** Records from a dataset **
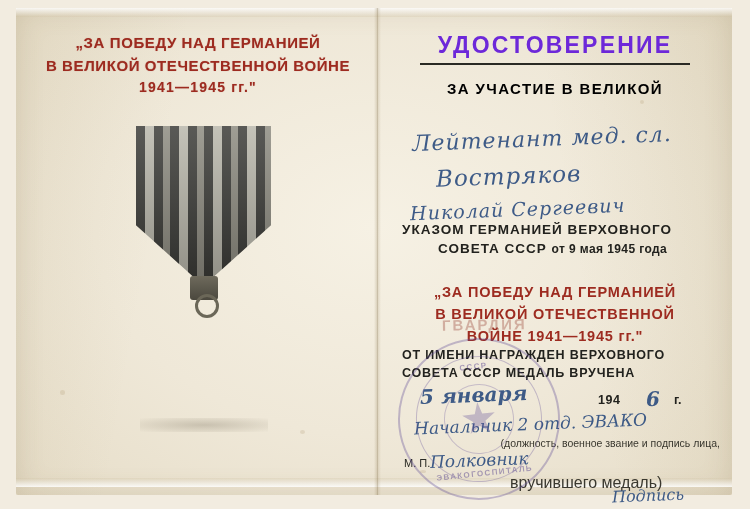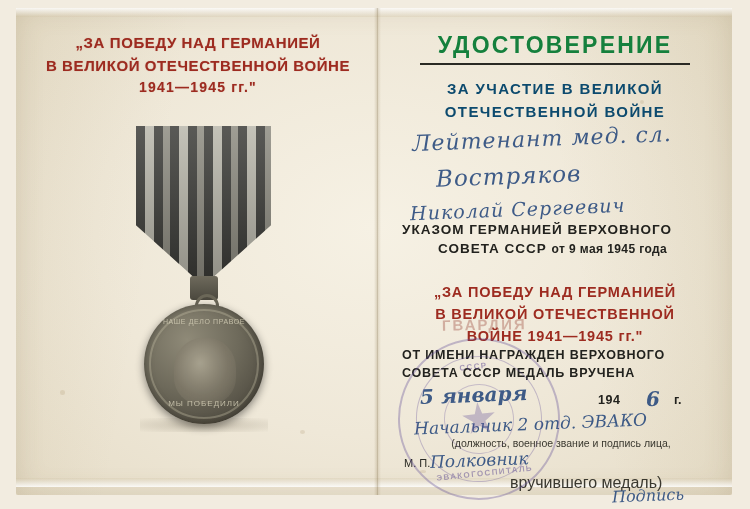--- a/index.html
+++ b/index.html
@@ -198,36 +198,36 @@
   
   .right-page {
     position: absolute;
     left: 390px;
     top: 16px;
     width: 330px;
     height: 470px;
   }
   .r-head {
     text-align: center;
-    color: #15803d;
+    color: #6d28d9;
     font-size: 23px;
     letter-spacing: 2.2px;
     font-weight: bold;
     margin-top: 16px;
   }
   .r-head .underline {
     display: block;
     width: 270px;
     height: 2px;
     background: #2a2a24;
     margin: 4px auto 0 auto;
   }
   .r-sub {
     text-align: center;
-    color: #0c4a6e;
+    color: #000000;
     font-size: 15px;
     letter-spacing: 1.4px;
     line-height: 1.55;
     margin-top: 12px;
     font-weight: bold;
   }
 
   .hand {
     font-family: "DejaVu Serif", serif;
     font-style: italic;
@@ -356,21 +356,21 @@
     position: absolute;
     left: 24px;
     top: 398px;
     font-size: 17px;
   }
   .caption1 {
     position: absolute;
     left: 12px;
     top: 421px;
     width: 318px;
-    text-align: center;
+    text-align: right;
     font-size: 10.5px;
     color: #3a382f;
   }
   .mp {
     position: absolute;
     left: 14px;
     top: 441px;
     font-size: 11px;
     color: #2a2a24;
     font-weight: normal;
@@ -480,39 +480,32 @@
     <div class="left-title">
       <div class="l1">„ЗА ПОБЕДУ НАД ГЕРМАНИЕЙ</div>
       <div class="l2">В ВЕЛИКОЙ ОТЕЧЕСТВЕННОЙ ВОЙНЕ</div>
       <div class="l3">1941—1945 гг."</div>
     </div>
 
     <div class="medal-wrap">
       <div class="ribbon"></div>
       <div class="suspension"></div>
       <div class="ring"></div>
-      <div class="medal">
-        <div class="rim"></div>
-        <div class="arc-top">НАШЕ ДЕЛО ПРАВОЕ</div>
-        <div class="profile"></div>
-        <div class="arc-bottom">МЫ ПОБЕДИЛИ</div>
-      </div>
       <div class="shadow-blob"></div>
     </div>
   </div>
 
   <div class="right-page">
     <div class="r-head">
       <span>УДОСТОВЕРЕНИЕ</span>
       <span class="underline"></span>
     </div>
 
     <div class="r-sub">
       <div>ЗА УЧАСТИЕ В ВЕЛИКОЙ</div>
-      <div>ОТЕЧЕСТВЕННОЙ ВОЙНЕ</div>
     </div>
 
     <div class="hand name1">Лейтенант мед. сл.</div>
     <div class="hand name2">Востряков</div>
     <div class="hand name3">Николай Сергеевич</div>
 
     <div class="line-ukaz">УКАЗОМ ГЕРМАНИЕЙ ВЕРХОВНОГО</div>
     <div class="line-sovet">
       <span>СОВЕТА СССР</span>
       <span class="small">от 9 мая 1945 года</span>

** Task directions **
The answer must consist of every line from the data that contains the word "left".

** Answer section **
     left: 390px;
     left: 24px;
     left: 12px;
     left: 14px;
     <div class="left-title">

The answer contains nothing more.